When you transcribe the entries below, begin at their first line and stop after the line containing "(2025) : 0.75 million</span></div>"; pictures stay out.
** Listed entries follows **
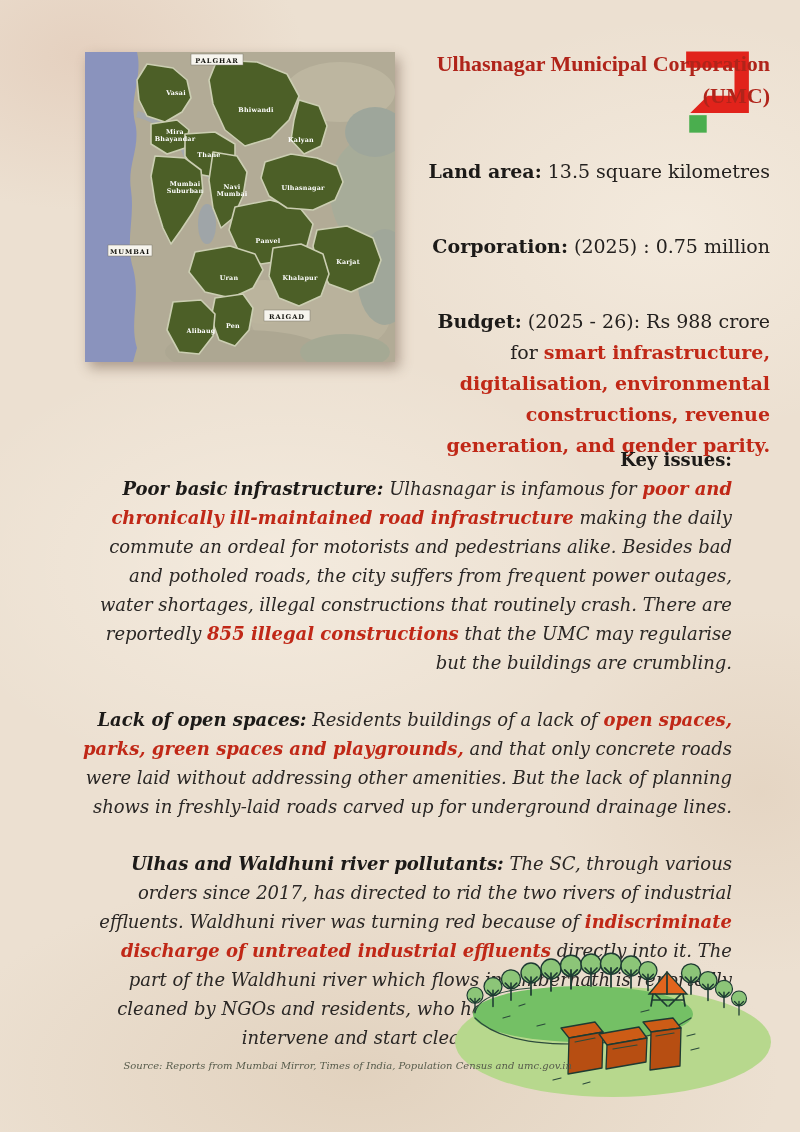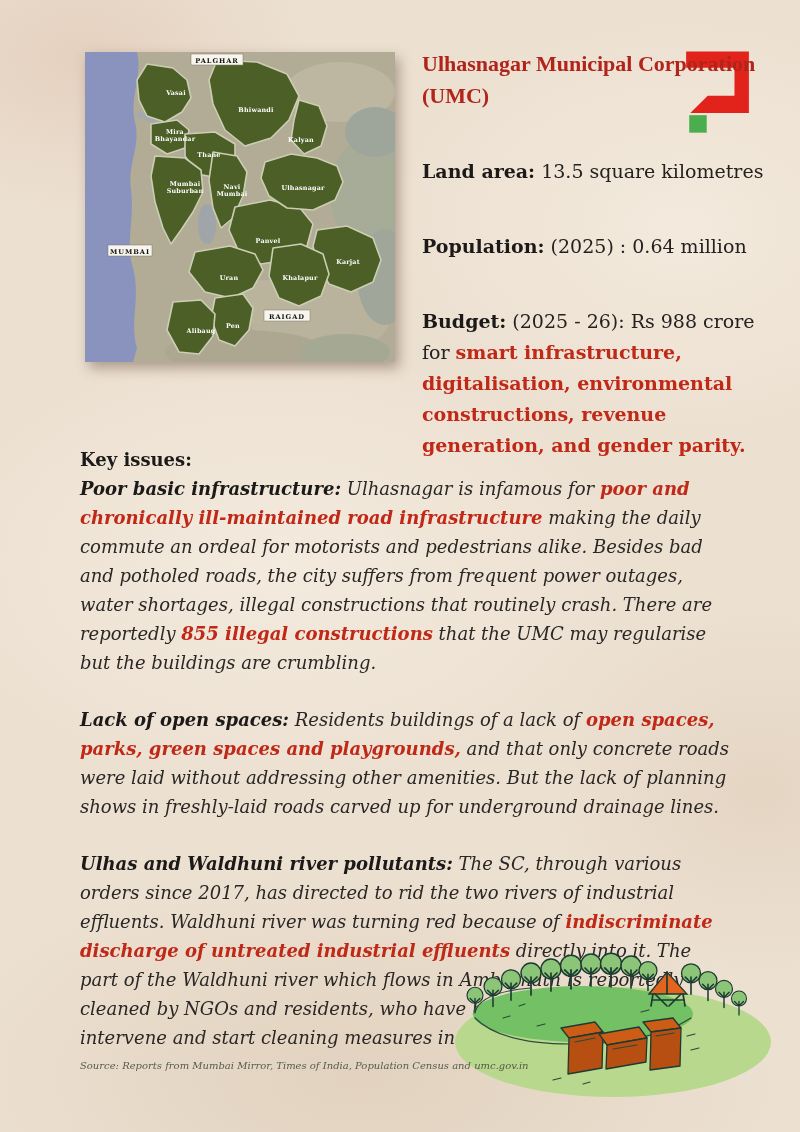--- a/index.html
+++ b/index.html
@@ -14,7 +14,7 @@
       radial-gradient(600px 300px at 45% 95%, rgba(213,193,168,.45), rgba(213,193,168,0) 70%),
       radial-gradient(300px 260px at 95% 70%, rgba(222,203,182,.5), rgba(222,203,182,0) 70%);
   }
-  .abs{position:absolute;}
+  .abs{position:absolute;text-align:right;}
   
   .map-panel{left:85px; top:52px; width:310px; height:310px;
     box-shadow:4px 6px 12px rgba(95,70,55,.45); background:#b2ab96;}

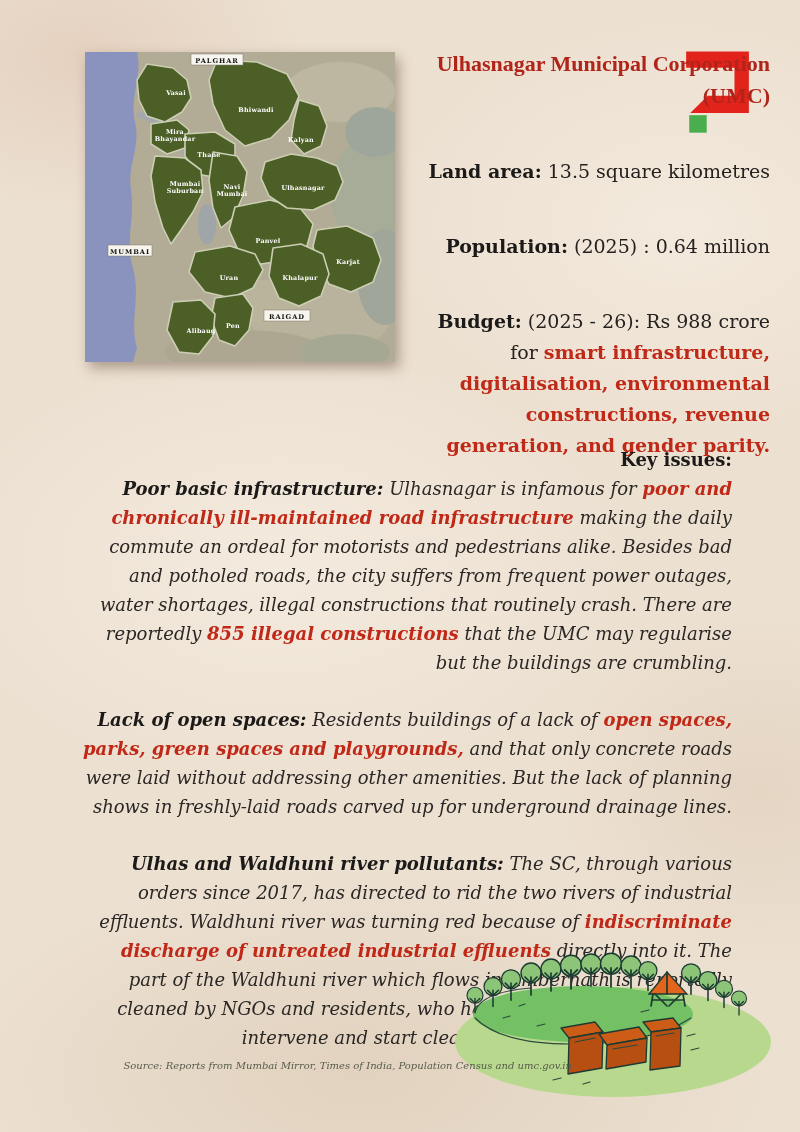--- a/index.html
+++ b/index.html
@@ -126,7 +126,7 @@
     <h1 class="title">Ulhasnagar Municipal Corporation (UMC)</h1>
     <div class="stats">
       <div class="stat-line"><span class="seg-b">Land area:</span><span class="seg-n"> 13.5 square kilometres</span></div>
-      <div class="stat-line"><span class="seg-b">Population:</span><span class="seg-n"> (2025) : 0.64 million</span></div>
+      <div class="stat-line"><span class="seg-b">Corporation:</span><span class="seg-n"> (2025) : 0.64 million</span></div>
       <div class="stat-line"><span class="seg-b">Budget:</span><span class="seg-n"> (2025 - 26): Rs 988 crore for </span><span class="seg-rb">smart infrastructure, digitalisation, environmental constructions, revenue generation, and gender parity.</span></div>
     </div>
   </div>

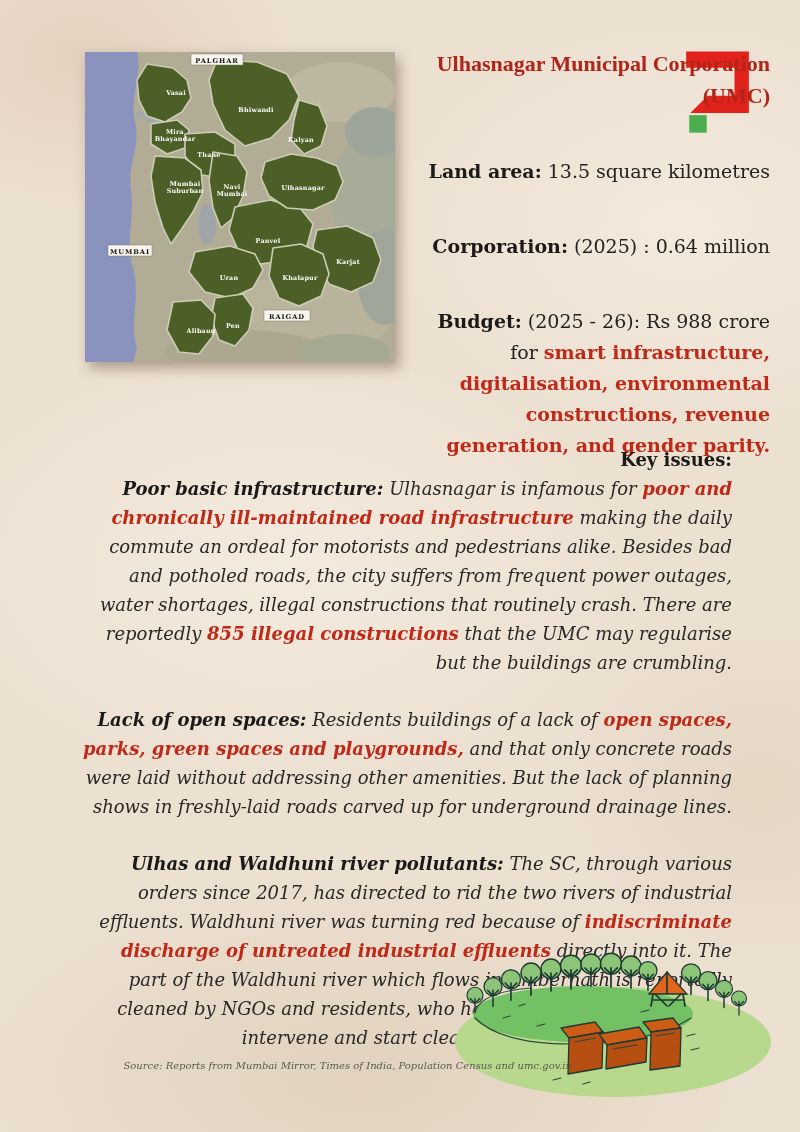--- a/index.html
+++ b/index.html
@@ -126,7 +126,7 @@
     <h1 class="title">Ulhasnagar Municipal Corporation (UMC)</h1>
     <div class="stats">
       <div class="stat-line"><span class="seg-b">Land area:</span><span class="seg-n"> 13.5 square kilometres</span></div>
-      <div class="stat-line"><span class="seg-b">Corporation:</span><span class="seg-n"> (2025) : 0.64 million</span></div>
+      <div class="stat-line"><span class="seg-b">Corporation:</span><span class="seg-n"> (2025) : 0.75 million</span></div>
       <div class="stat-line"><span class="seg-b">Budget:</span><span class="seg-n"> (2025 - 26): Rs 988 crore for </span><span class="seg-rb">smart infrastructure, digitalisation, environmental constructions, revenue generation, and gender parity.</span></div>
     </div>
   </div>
** End of Listed entries **
(Solution below)
--- a/index.html
+++ b/index.html
@@ -14,7 +14,7 @@
       radial-gradient(600px 300px at 45% 95%, rgba(213,193,168,.45), rgba(213,193,168,0) 70%),
       radial-gradient(300px 260px at 95% 70%, rgba(222,203,182,.5), rgba(222,203,182,0) 70%);
   }
-  .abs{position:absolute;}
+  .abs{position:absolute;text-align:right;}
   
   .map-panel{left:85px; top:52px; width:310px; height:310px;
     box-shadow:4px 6px 12px rgba(95,70,55,.45); background:#b2ab96;}

--- a/index.html
+++ b/index.html
@@ -126,7 +126,7 @@
     <h1 class="title">Ulhasnagar Municipal Corporation (UMC)</h1>
     <div class="stats">
       <div class="stat-line"><span class="seg-b">Land area:</span><span class="seg-n"> 13.5 square kilometres</span></div>
-      <div class="stat-line"><span class="seg-b">Population:</span><span class="seg-n"> (2025) : 0.64 million</span></div>
+      <div class="stat-line"><span class="seg-b">Corporation:</span><span class="seg-n"> (2025) : 0.64 million</span></div>
       <div class="stat-line"><span class="seg-b">Budget:</span><span class="seg-n"> (2025 - 26): Rs 988 crore for </span><span class="seg-rb">smart infrastructure, digitalisation, environmental constructions, revenue generation, and gender parity.</span></div>
     </div>
   </div>

--- a/index.html
+++ b/index.html
@@ -126,7 +126,7 @@
     <h1 class="title">Ulhasnagar Municipal Corporation (UMC)</h1>
     <div class="stats">
       <div class="stat-line"><span class="seg-b">Land area:</span><span class="seg-n"> 13.5 square kilometres</span></div>
-      <div class="stat-line"><span class="seg-b">Corporation:</span><span class="seg-n"> (2025) : 0.64 million</span></div>
+      <div class="stat-line"><span class="seg-b">Corporation:</span><span class="seg-n"> (2025) : 0.75 million</span></div>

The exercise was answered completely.